ASSIGNED TASK — Check each line of the entries below for the string "Music" and state how many lines have it, with no other text.

AVAILABLE RECORDS —
######
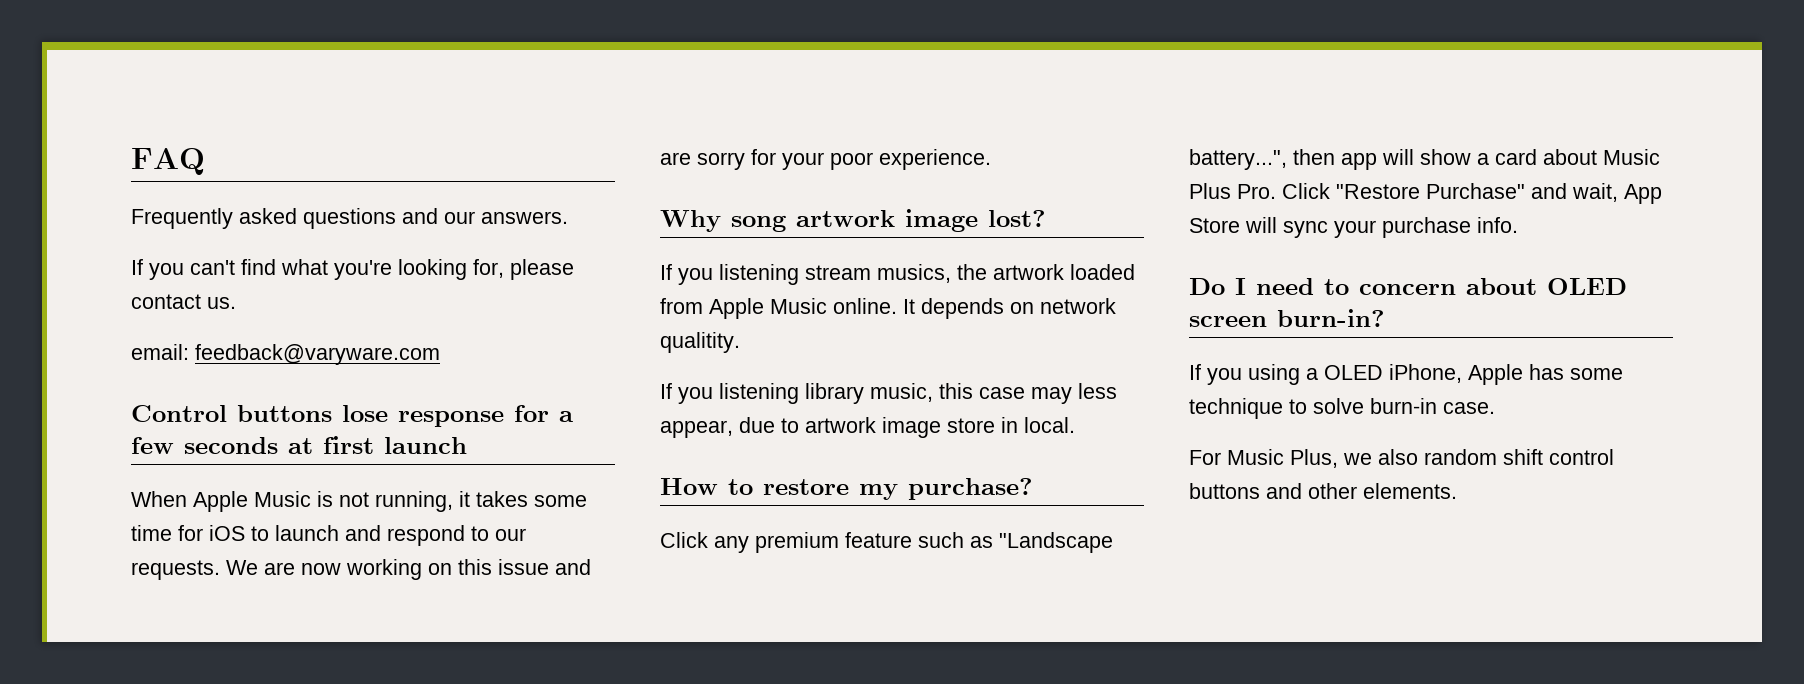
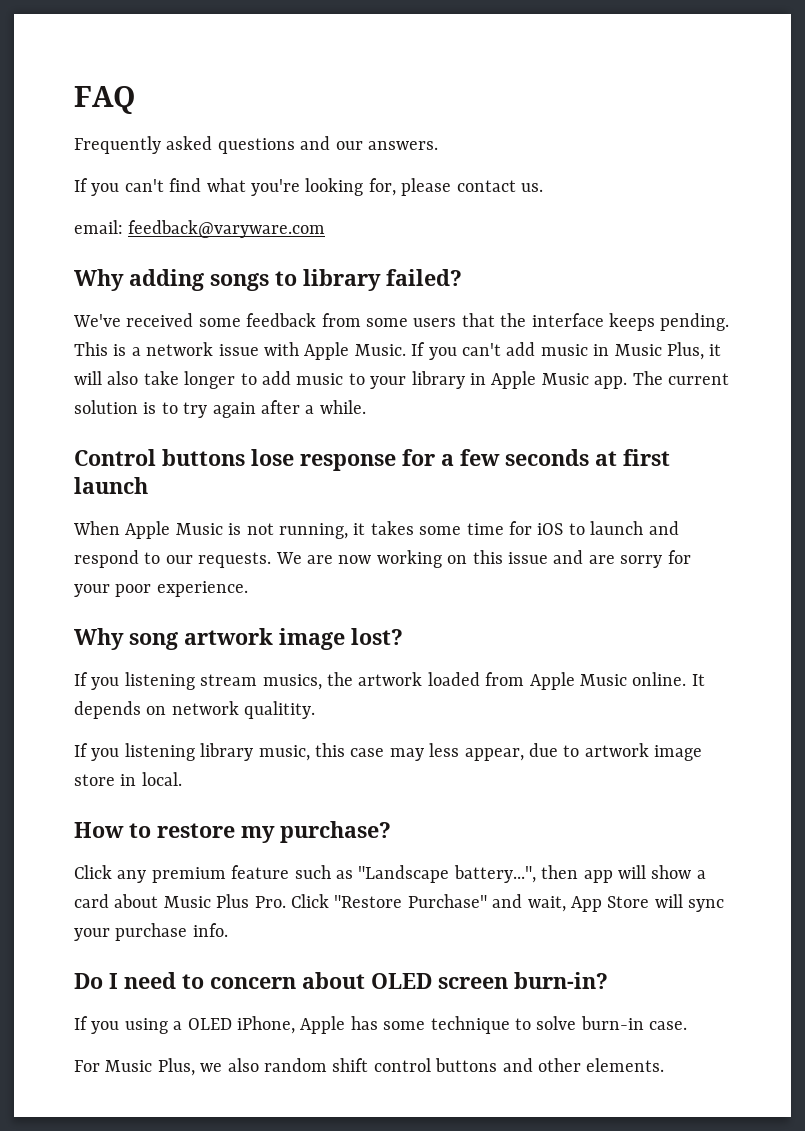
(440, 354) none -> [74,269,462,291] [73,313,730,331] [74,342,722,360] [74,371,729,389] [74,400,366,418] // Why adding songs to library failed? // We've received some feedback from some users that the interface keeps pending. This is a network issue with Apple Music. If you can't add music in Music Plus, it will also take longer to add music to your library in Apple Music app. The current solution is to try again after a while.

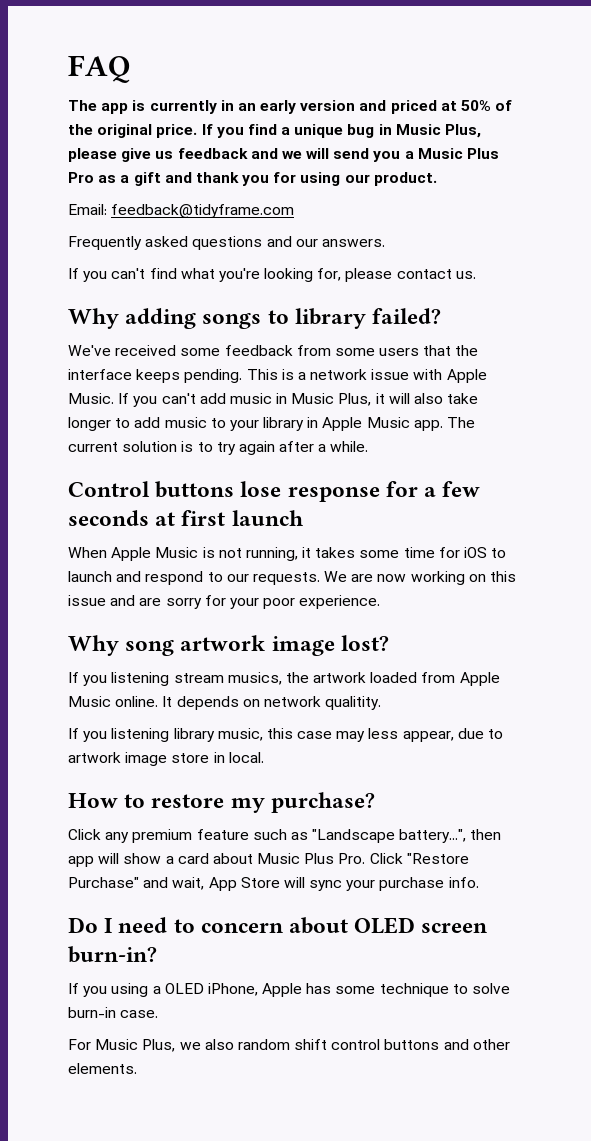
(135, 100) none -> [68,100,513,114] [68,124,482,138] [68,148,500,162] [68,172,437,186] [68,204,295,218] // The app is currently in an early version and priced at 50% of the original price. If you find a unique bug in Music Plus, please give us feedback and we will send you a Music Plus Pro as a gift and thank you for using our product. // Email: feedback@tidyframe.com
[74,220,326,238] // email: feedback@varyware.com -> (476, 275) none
######
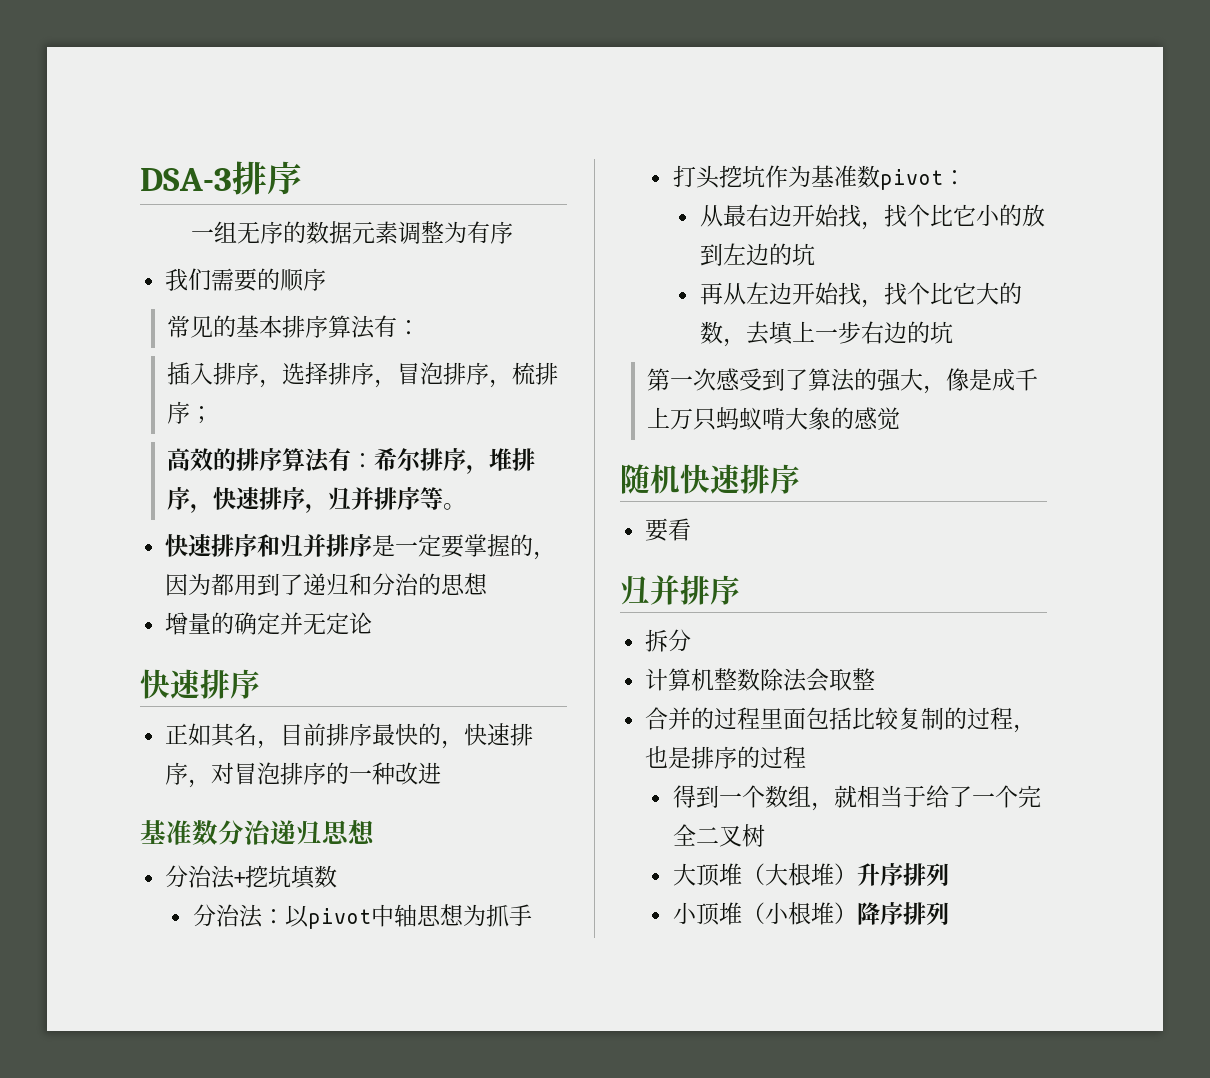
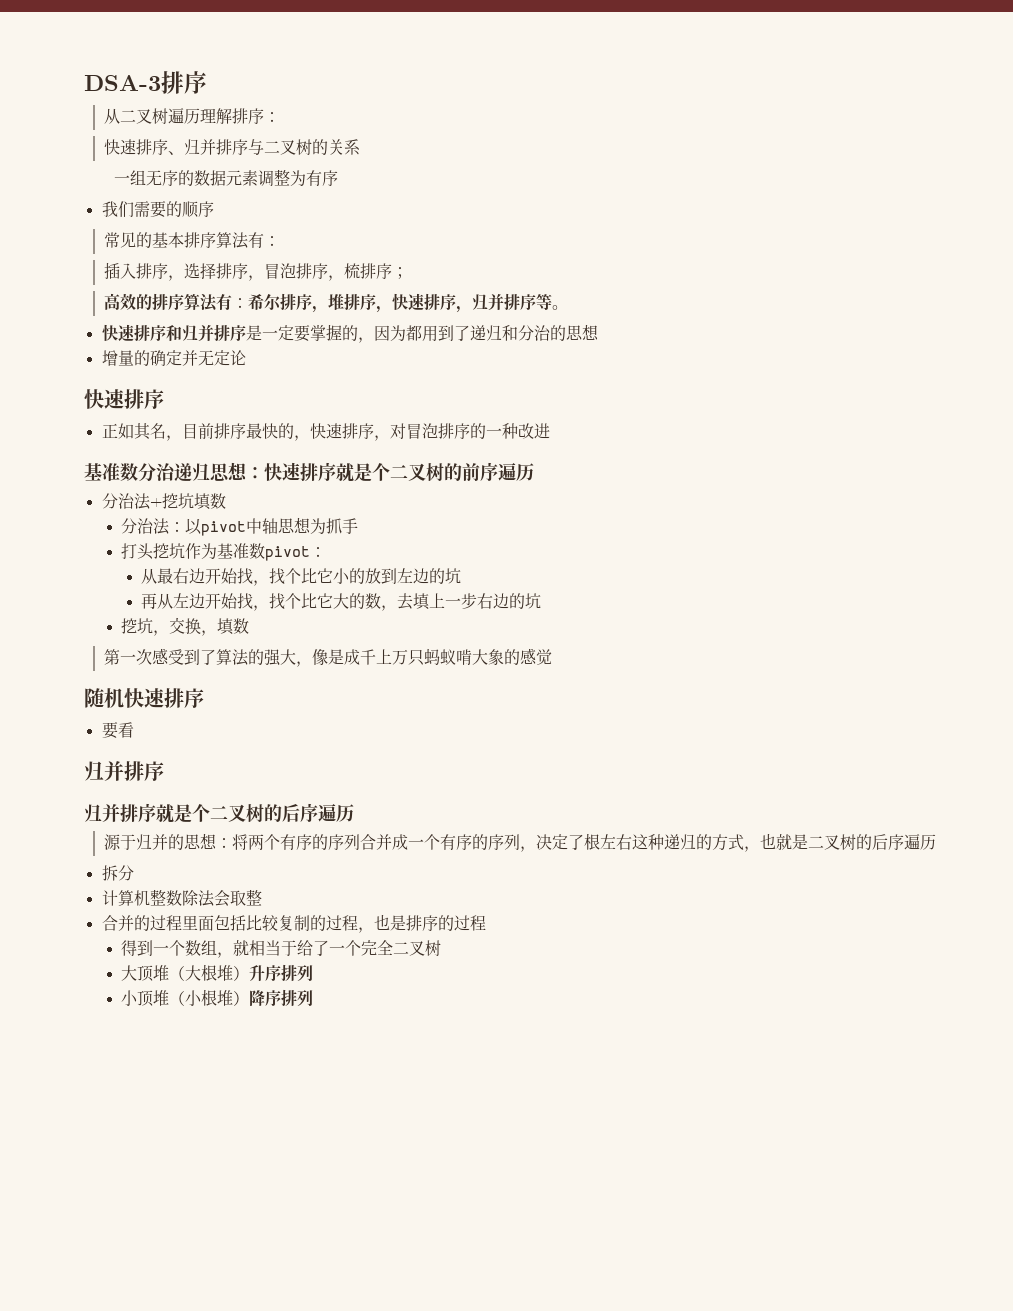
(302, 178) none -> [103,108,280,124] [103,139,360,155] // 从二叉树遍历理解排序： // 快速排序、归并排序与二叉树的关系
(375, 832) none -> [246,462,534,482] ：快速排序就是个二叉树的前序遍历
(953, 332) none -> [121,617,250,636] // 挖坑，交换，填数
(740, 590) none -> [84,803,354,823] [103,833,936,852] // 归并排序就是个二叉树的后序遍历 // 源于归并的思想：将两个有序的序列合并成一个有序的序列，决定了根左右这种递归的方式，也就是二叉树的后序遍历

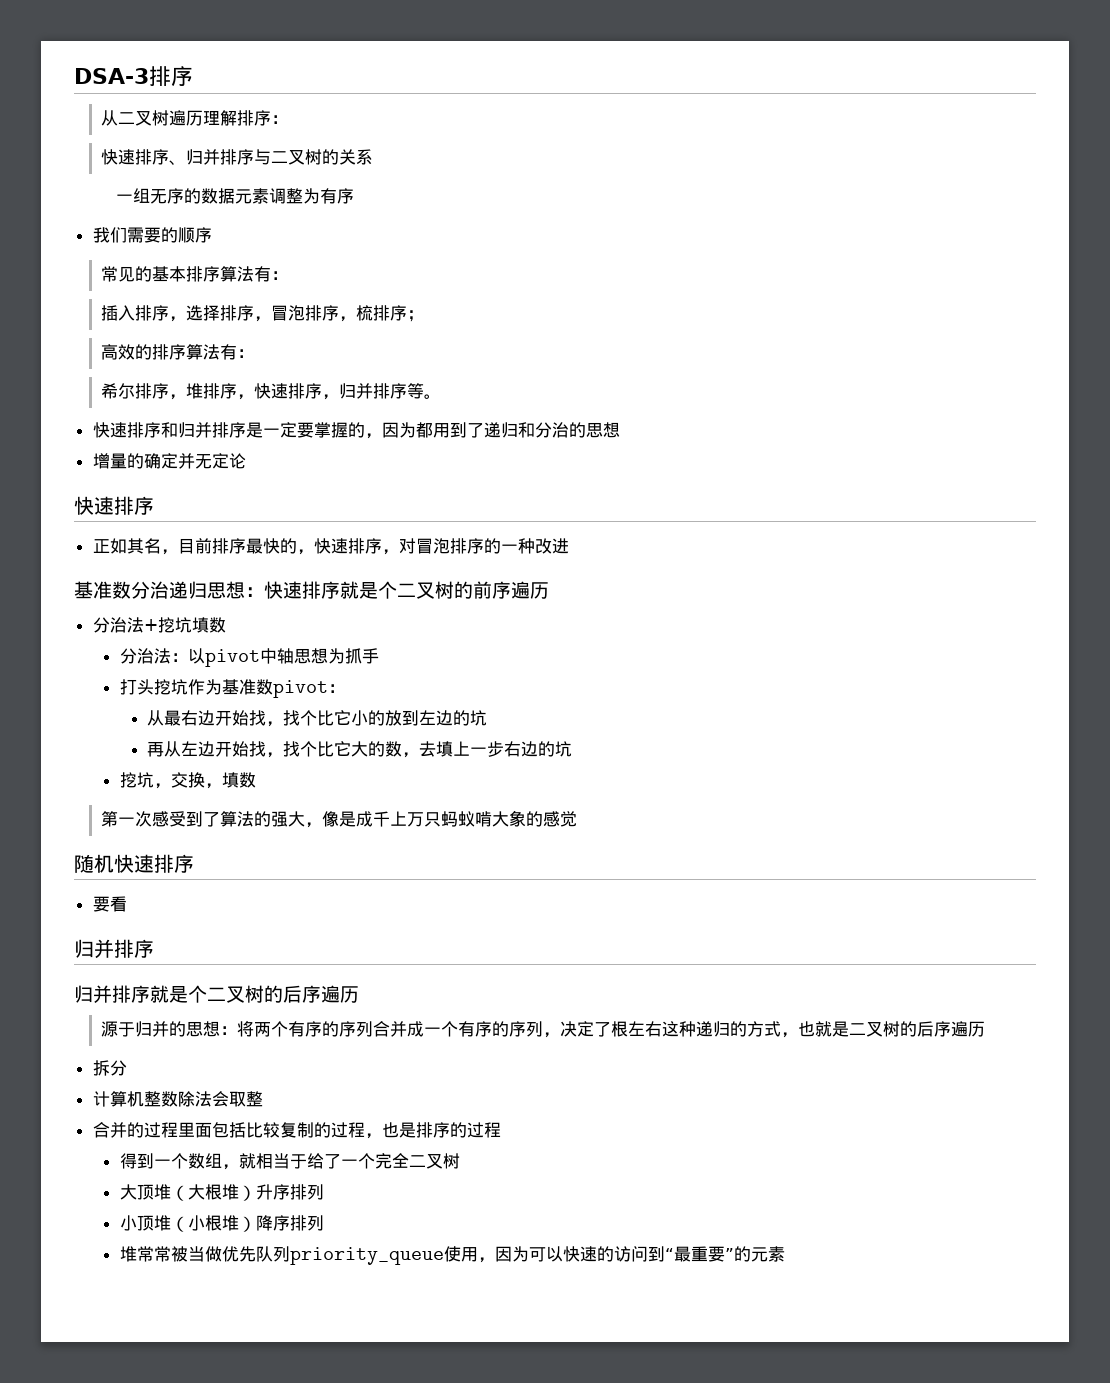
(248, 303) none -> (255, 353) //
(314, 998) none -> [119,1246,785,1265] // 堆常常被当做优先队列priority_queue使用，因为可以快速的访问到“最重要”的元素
######
SOLUTION BELOW — 2